La mort est au centre de la pièce.
Le culte de la mort est très présent à Palerme. Ici, lorsqu’une personne perd un être cher, il s’habille en noir, en souvenir de la personne disparue. Alors que, a contrario, lors de l’enterrement, les morts portent leurs vêtements.
Comment ‘Le Sorelle’ est-il devenu dansé ?
Cela fait des années qu’avec la compagnie, nous travaillons le geste. Les Siciliens sont d’ailleurs bien connu pour cela, parce qu’ils bougent quand ils parlent, parce qu’ils accompagnent la parole avec le mouvement. Dans la rue, on peut voir des gens danser, alors qu’ils ne font que parler. Et plus ils mettent de passion dans ce qu’ils disent, plus ils dansent. A force de voir au quotidien cette danse dans ma ville, j’ai été imprégné et j’ai élaboré un langage gestuel qui, pour moi, n’est pas une forme de chorégraphie mais une danse née avec la parole, de l’improvisation. Le geste vient de la parole et la parole naît dans le geste.

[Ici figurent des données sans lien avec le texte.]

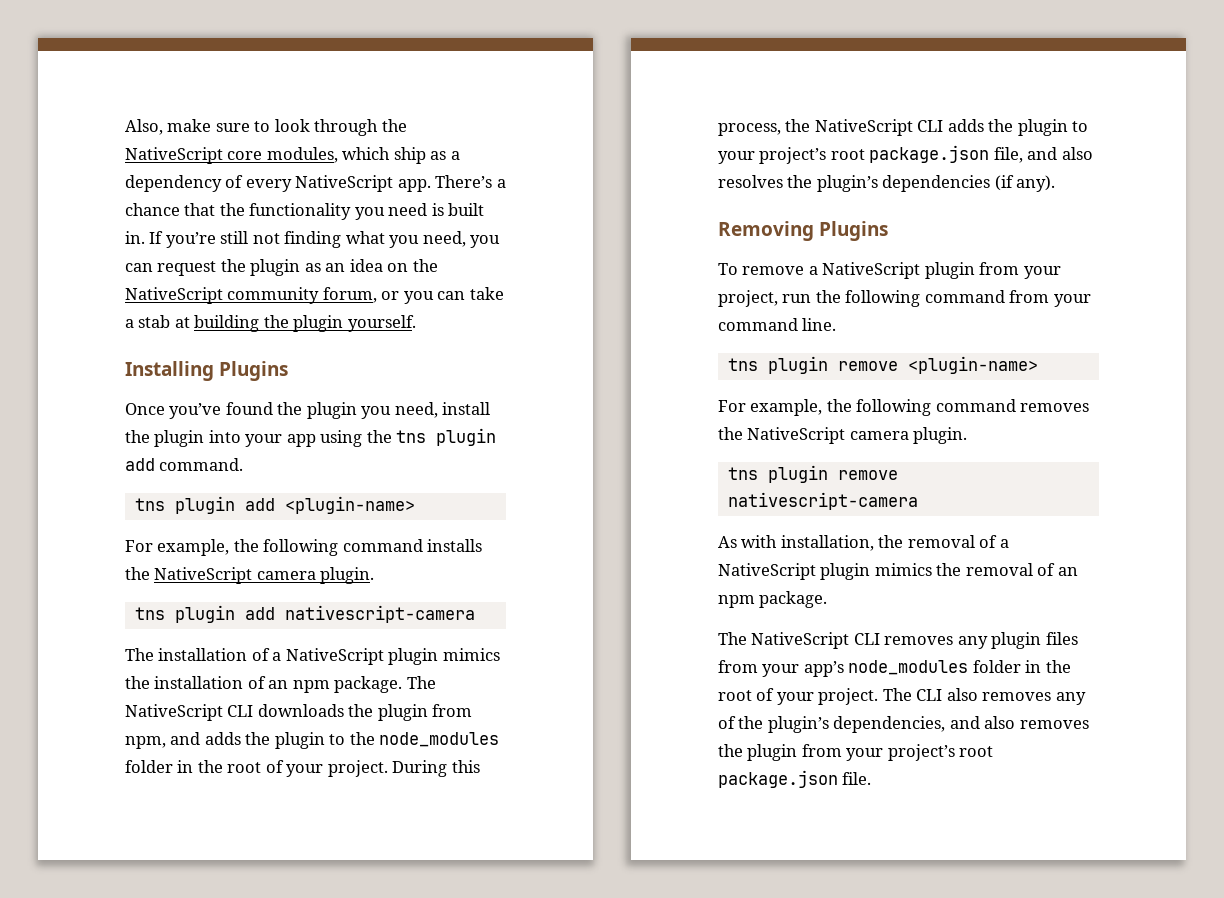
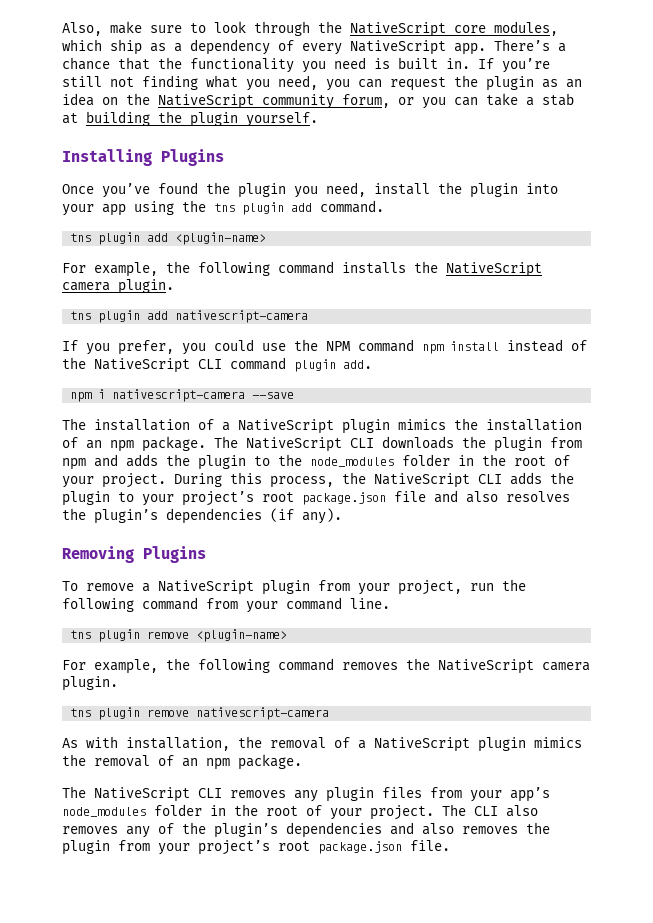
(475, 614) none -> [62,339,587,355] [62,357,372,373] [70,389,295,402] // If you prefer, you could use the NPM command npm install instead of the NativeScript CLI command plugin add. // npm i nativescript-camera --save
[125,736,166,749] npm, -> [62,458,86,470] npm
[993,147,1023,163] file, -> [394,491,426,502] file
[833,716,946,733] dependencies, -> [286,822,382,838] dependencies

Est-ce différent de jouer en France ?
Quand je joue en Italie, je me sens protégée. Je suis avec un public qui me suit depuis des années, qui connaît mes spectacles, qui peut me pardonner si je fais une erreur dans une création. En France, mes spectacles sont diffusés avec des surtitres, en Italie ce n’est pas le cas. A Milan par exemple, c’est très difficile (ndlr : les spectacles d’Emma Dante sont en dialecte sicilien). Je voudrais amener les Italiens à comprendre la langue de leur pays, même si cette langue n’est parlée qu’en Sicile. La langue du peuple est une langue importante. C’est un patrimoine qu’il faut conserver.
C’est un acte presque militant ?
Oui, tout à fait. C’est militant. Mais il est essentiel de rappeler que je fais avant tout un travail de recherche et que mon approche n’est pas folklorique.